A Caribbean hurricane blew across the Caribbean. It didn't take long for the expensive yacht to be swamped by high waves, sinking without a trace. There were only two survivors: the boat's owner, Dr. Smythe and the steward, Marcus who managed to swim to the closest island. After reaching the deserted strip of land, the steward was crying and very upset that they would never be found. Dr. Smythe on the other hand was quite calm, relaxing against a tree. "Dr. Smythe, Dr. Smythe, how can you be so calm?" cried Marcus. "We're going to die on this lonely island. We'll never be discovered here."

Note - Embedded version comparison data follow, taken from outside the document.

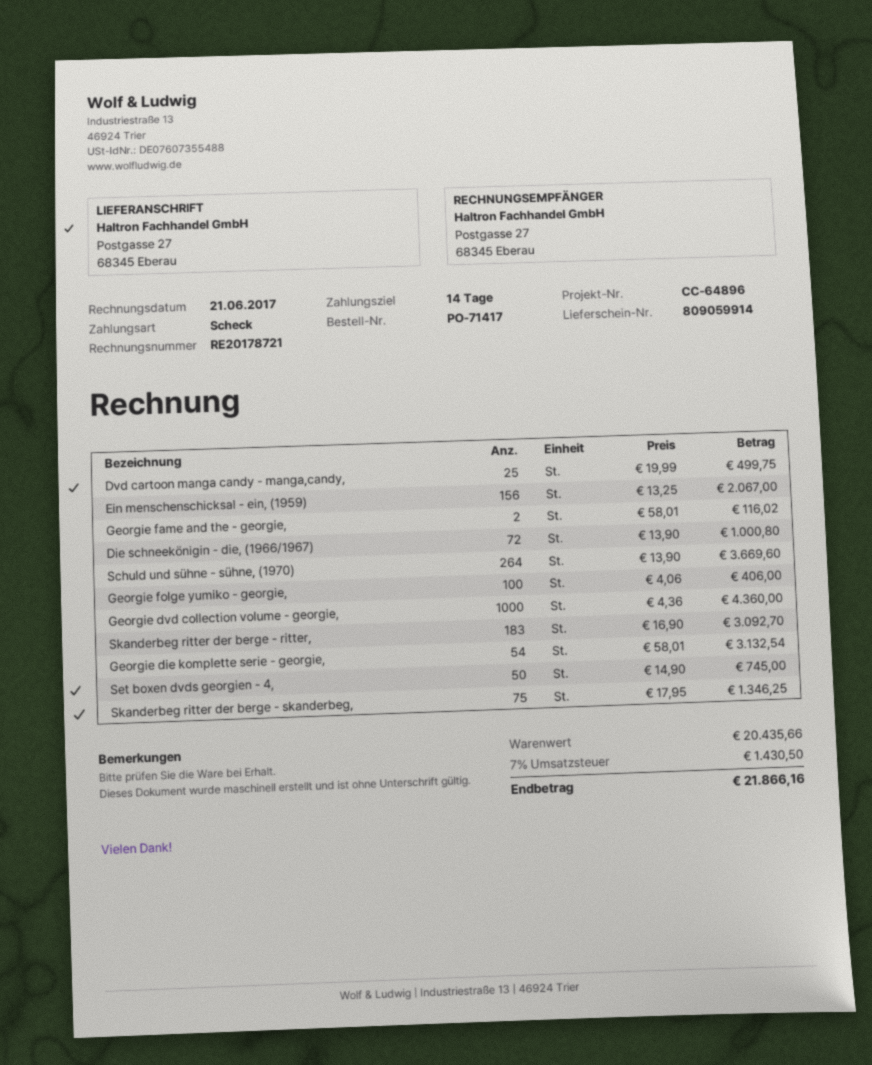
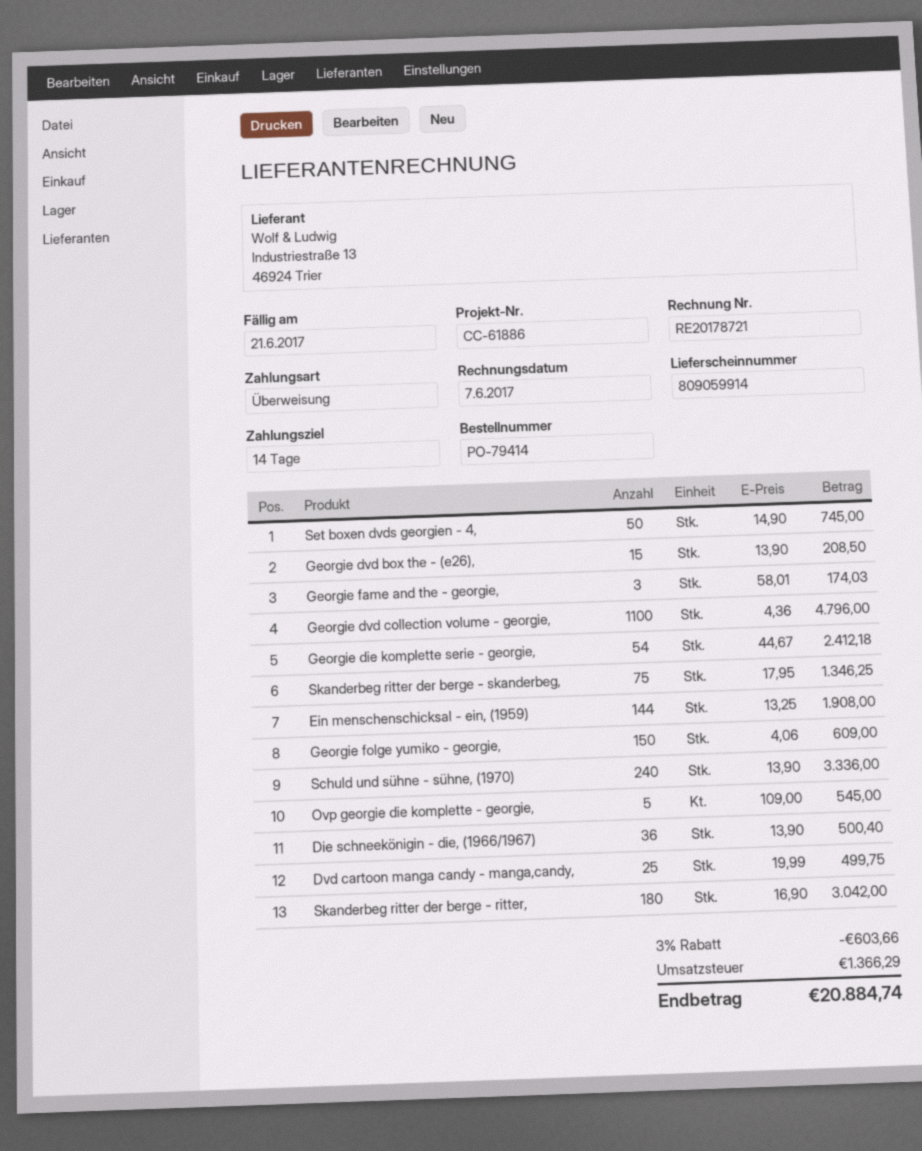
order number: PO-71417 -> PO-79414
invoice date: 2017-06-21 -> 2017-06-07
reference: CC-64896 -> CC-61886
payment method: cheque -> bank transfer
Ein menschenschicksal - ein, (1959): 156 x 13.25 = 2067.00 -> 144 x 13.25 = 1908.00
Georgie fame and the - georgie,: 2 x 58.01 = 116.02 -> 3 x 58.01 = 174.03
Die schneekönigin - die, (1966/1967): 72 x 13.90 = 1000.80 -> 36 x 13.90 = 500.40
Schuld und sühne - sühne, (1970): 264 x 13.90 = 3669.60 -> 240 x 13.90 = 3336.00
Georgie folge yumiko - georgie,: 100 x 4.06 = 406.00 -> 150 x 4.06 = 609.00
Georgie dvd collection volume - georgie,: 1000 x 4.36 = 4360.00 -> 1100 x 4.36 = 4796.00
Skanderbeg ritter der berge - ritter,: 183 x 16.90 = 3092.70 -> 180 x 16.90 = 3042.00
Georgie die komplette serie - georgie,: 54 x 58.01 = 3132.54 -> 54 x 44.67 = 2412.18
Georgie dvd box the - (e26),: none -> 15 x 13.90 = 208.50
Ovp georgie die komplette - georgie,: none -> 5 x 109.00 = 545.00
discount: none -> 3% = 603.66
tax: 1430.50 -> 1366.29
total: 21866.16 -> 20884.74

"Sit down and listen to what I have to say, Marcus." began the confident Dr. Smythe.  “I am a generous donor to a number of charities.”

"So what?" shouted Marcus.

"Well, it's time for their annual fundraising drives, and I know they're going to find me!" smiled Dr. Smythe.

 

Finally, I have some ‘long story short’ jokes

Why do they call it the novel Coronavirus?

It's a long story...

 

A man walked into a copy shop, and requested that they print a book for him with pages 30 feet long and a foot wide.

Printer: "Why do you need pages that long?"
Man: "Well, it's a long story."

 

I reported to the police that some thieves had stolen my suitcase. The matter got taken to court. Long story short...I lost the case.

 

To cut a long story short.

I became a film editor.

 

I was reading a book when my five year old cousin asked "why is that book so thick?"

Then I told him "It’s a long story".

 

I came home one day to my wife ripping pages out of "Moby Dick" in the living room. "Why are you doing that?" I asked.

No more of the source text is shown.